Exercise prompt:
Pictures are not repeated. Every line from the beginning of the entries through the one with "- Copy/Paste/Find/Replace..., and" is restated exactly.

..............................

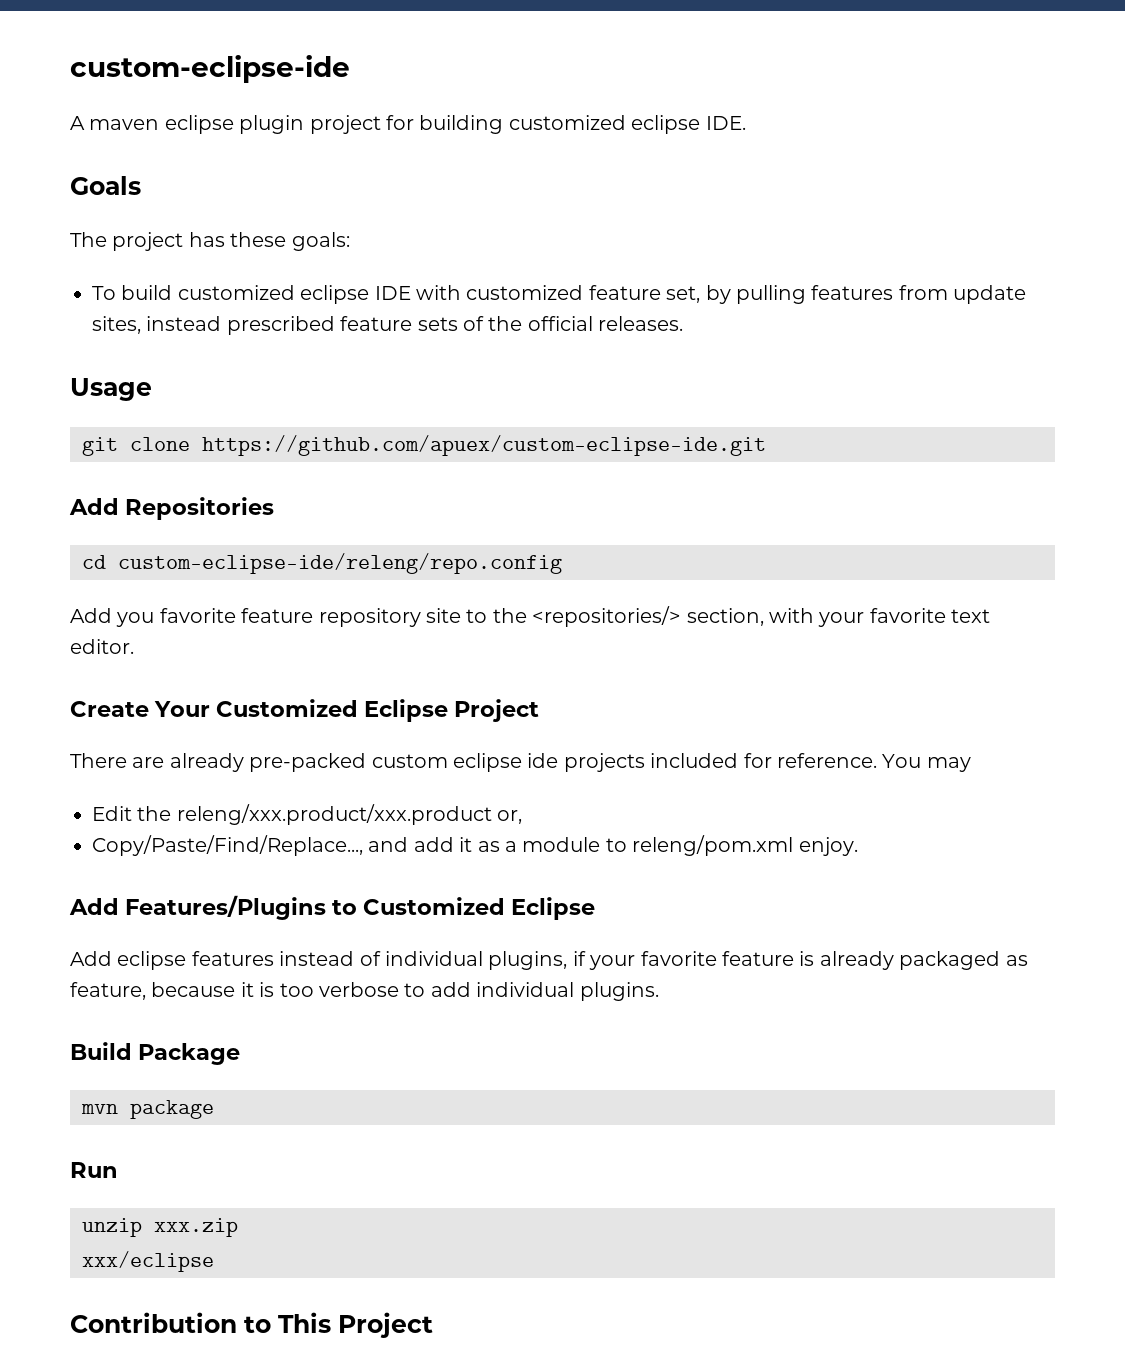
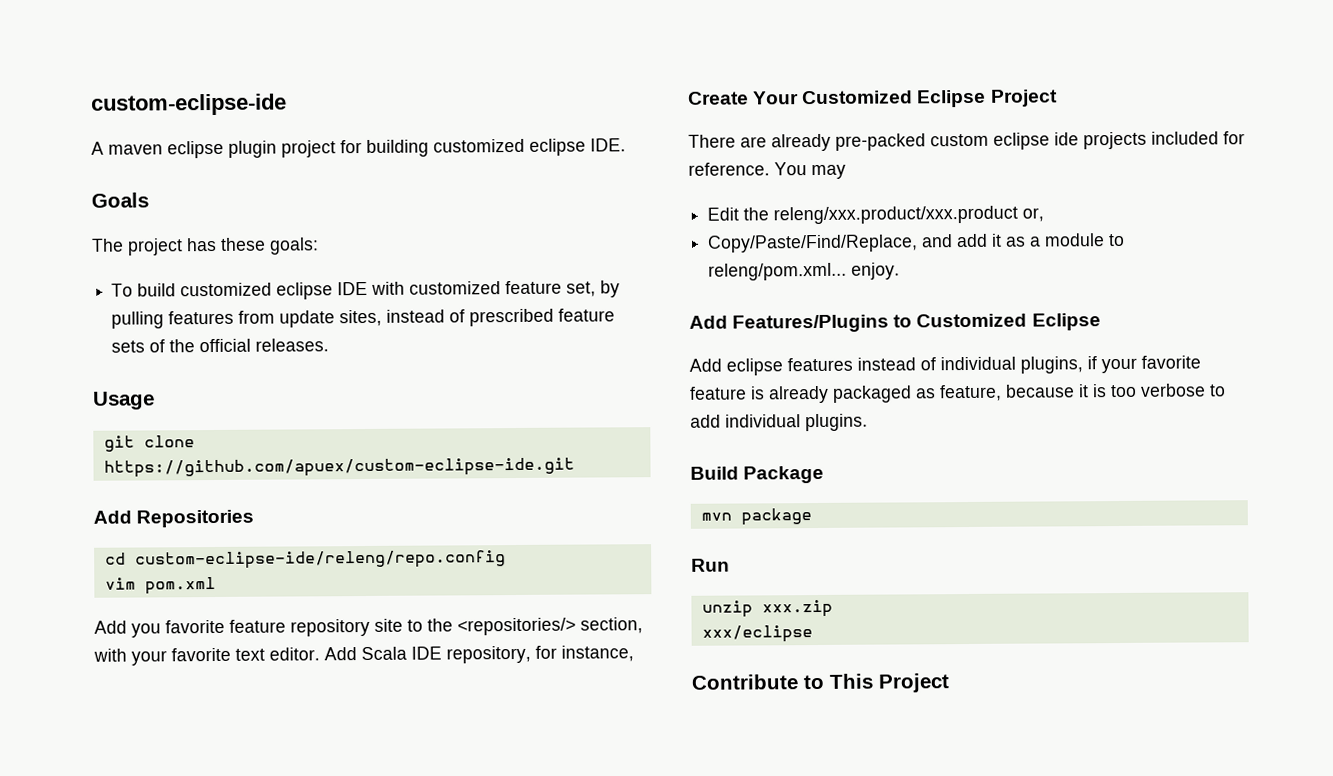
- To build customized eclipse IDE with customized feature set, by pulling features from update sites, instead prescribed feature sets of the official releases.
+ To build customized eclipse IDE with customized feature set, by pulling features from update sites, instead of prescribed feature sets of the official releases.
+ vim pom.xml
+ Add Scala IDE repository, for instance,
- Copy/Paste/Find/Replace..., and add it as a module to releng/pom.xml enjoy.
+ Copy/Paste/Find/Replace, and add it as a module to releng/pom.xml... enjoy.
- Contribution to This Project
+ Contribute to This Project

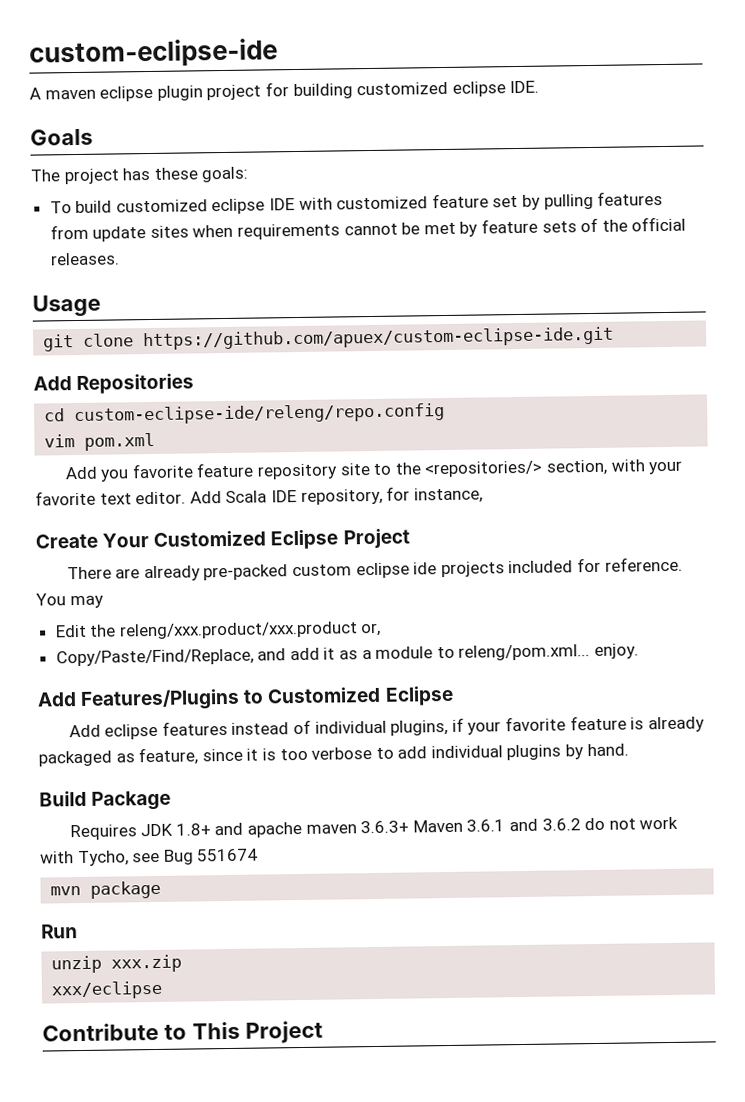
- To build customized eclipse IDE with customized feature set, by pulling features from update sites, instead of prescribed feature sets of the official releases.
+ To build customized eclipse IDE with customized feature set by pulling features from update sites when requirements cannot be met by feature sets of the official releases.
- Add eclipse features instead of individual plugins, if your favorite feature is already packaged as feature, because it is too verbose to add individual plugins.
+ Add eclipse features instead of individual plugins, if your favorite feature is already packaged as feature, since it is too verbose to add individual plugins by hand.
+ Requires JDK 1.8+ and apache maven 3.6.3+ Maven 3.6.1 and 3.6.2 do not work with Tycho, see Bug 551674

..............................

Result of the exercise:
- To build customized eclipse IDE with customized feature set, by pulling features from update sites, instead prescribed feature sets of the official releases.
+ To build customized eclipse IDE with customized feature set, by pulling features from update sites, instead of prescribed feature sets of the official releases.
+ vim pom.xml
+ Add Scala IDE repository, for instance,
- Copy/Paste/Find/Replace..., and add it as a module to releng/pom.xml enjoy.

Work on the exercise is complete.